Open Lecture: Thoughts on Peace: Modernism and the Pacifist Literary Imagination with Dr. Elsa Högberg

In her essay “Thoughts on Peace in an Air Raid” (1940), Virginia Woolf urges her readers to imagine peace, and the psychosocial conditions that make it sustainable, in the midst of war. This lecture begins with Woolf’s idea of the creative imagination’s performative capacity, by which artistic and literary representation helps bring about lasting peace. It situates her modernist pacifism in relation to the Bloomsbury group’s commitments to social justice, disarmament, peace-building and international cooperation, and reads it as representative of a major strand of modernism dedicated to the care for and maintenance of fragile life worlds. Bloomsbury’s manifestoes and artistic production have come to shape debates, from the interwar years into our present, around the vital and reparative role of art and literature in an increasingly militarised world.
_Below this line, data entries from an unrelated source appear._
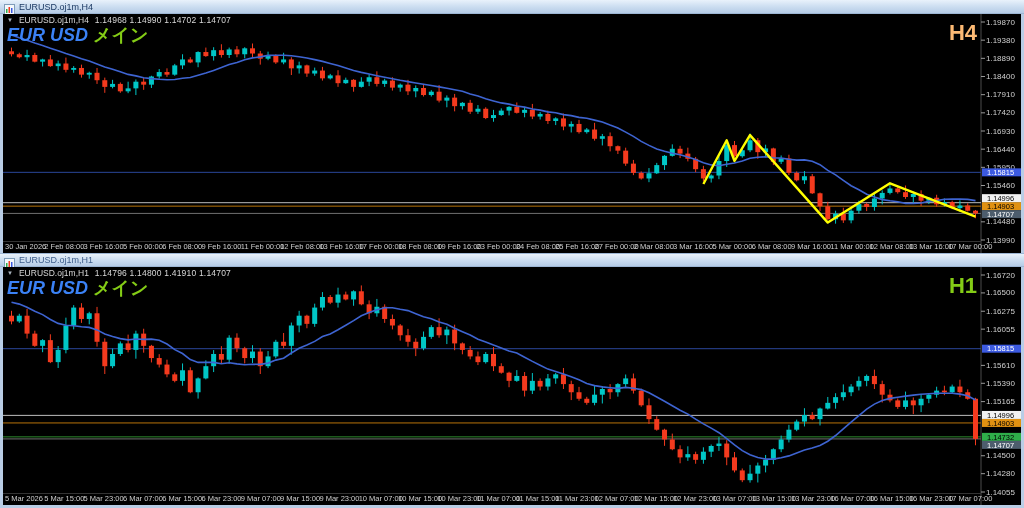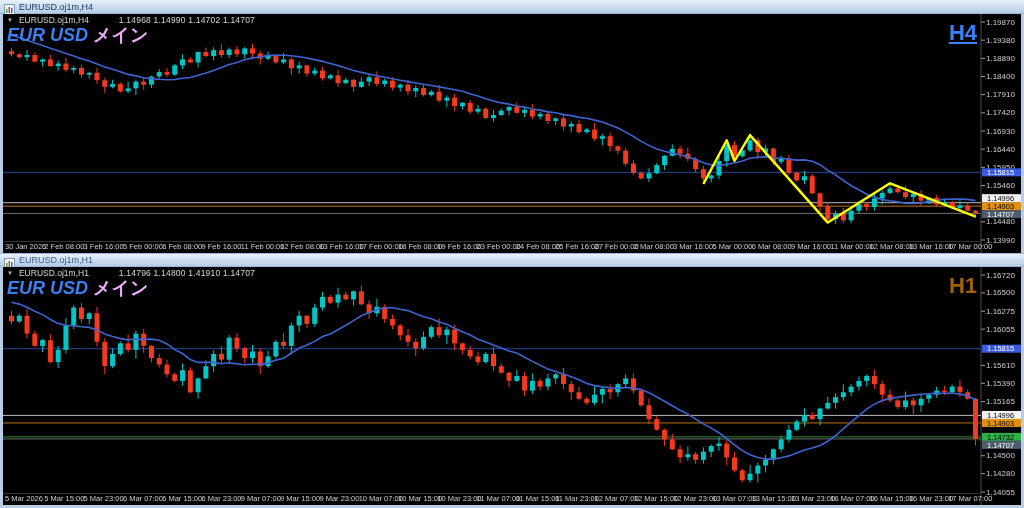--- a/index.html
+++ b/index.html
@@ -20,7 +20,7 @@
   .chart-header{position:absolute;left:4px;top:1px;font-size:8.5px;color:#d8d8d8;
     display:flex;gap:6px;align-items:center;white-space:nowrap;}
   .hdr-caret{font-size:6px;color:#aab4be;cursor:pointer;}
-  .ohlc{color:#d8d8d8;letter-spacing:.2px;margin-left:24px;}
+  .ohlc{color:#d8d8d8;letter-spacing:.2px;}
   .watermark{position:absolute;left:4px;top:9px;font-size:18px;font-weight:bold;white-space:nowrap;}
   .wm-gold{color:#3b82f6;font-style:italic;}
   .wm-white{color:#f0abfc;}

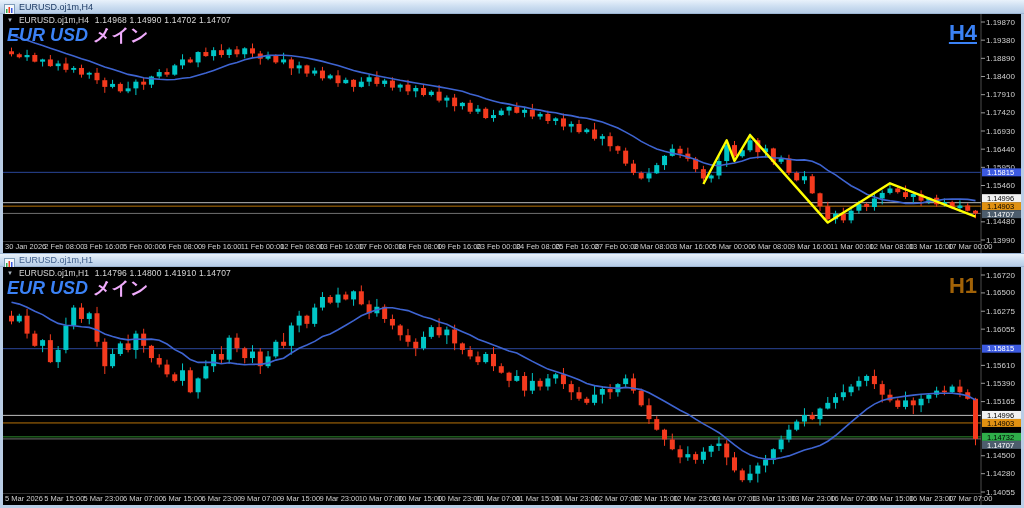--- a/index.html
+++ b/index.html
@@ -23,7 +23,7 @@
   .ohlc{color:#d8d8d8;letter-spacing:.2px;}
   .watermark{position:absolute;left:4px;top:9px;font-size:18px;font-weight:bold;white-space:nowrap;}
   .wm-gold{color:#3b82f6;font-style:italic;}
-  .wm-white{color:#f0abfc;}
+  .wm-white{color:#84cc16;}
   .tf{position:absolute;right:44px;top:6px;font-size:22px;font-weight:bold;}
   .tf-0{color:#3b82f6;text-decoration:underline;}
   .tf-1{color:#a16207;}

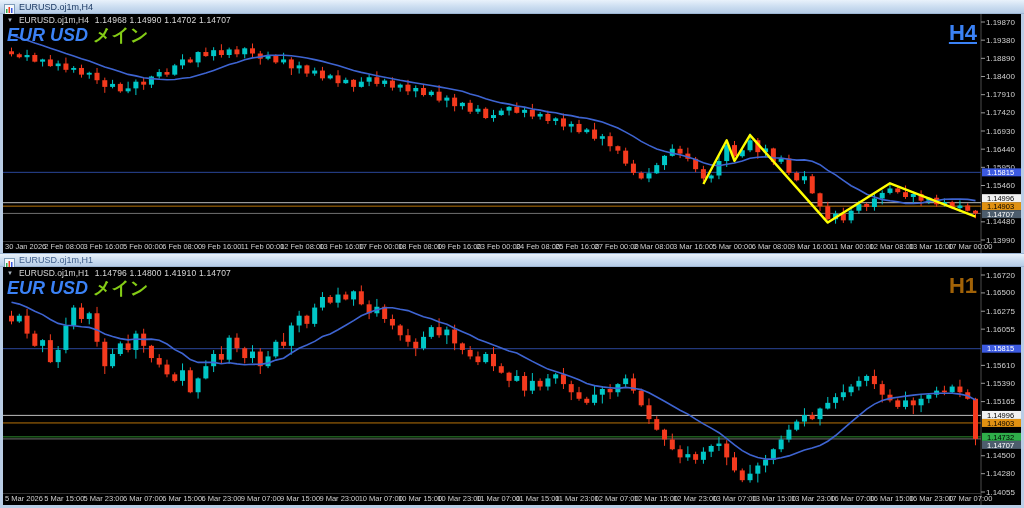--- a/index.html
+++ b/index.html
@@ -25,7 +25,7 @@
   .wm-gold{color:#3b82f6;font-style:italic;}
   .wm-white{color:#84cc16;}
   .tf{position:absolute;right:44px;top:6px;font-size:22px;font-weight:bold;}
-  .tf-0{color:#3b82f6;text-decoration:underline;}
+  .tf-0{color:#fdba74;}
   .tf-1{color:#a16207;}
 </style>
 </head>

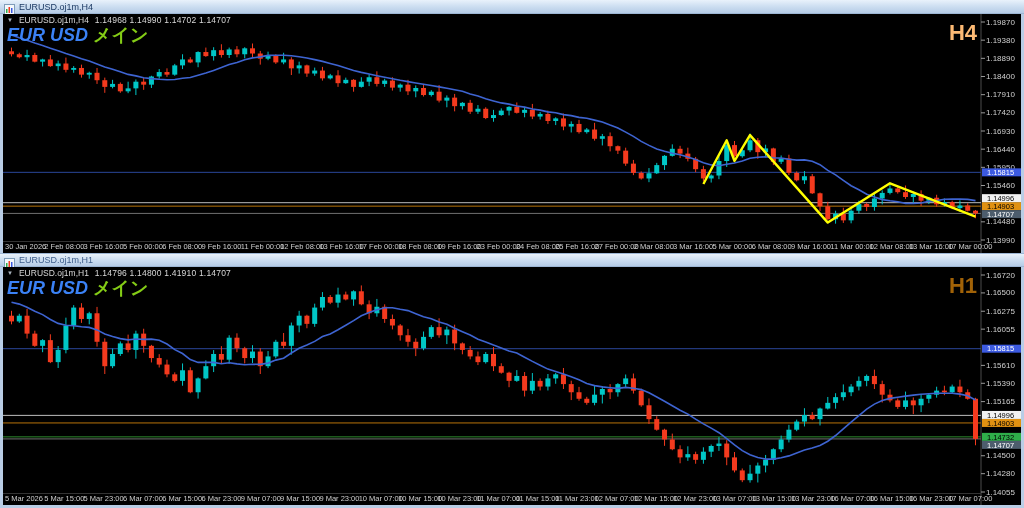--- a/index.html
+++ b/index.html
@@ -26,7 +26,7 @@
   .wm-white{color:#84cc16;}
   .tf{position:absolute;right:44px;top:6px;font-size:22px;font-weight:bold;}
   .tf-0{color:#fdba74;}
-  .tf-1{color:#a16207;}
+  .tf-1{color:#84cc16;}
 </style>
 </head>
 <body>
This talk attends specifically to definitions of peace as a mental or affective state – from Emmanuel Levinas’s “awakeness to the precariousness of the other” to Melanie Klein’s reparative respite from anxiety and alertness to threat – to illuminate modernist explorations of psychological states that might inspire non-violent ethical positions and political action.

Speaker bio
Elsa Högberg is a Docent in English at Uppsala University specialising in literary modernism. Her published work focuses on intimacy, affect, lyric, social justice, precarity and pacifism as crucial sites where the aesthetics, ethics and politics of modernism converge. She is the author of Virginia Woolf and the Ethics of Intimacy (Bloomsbury Academic, 2020), editor of Modernist Intimacies (Edinburgh University Press, 2021) and co-editor, with Amy Bromley, of Sentencing Orlando: Virginia Woolf and the Morphology of the Modernist Sentence (Edinburgh University Press, 2018).

The lecture is also being hosted via Zoom.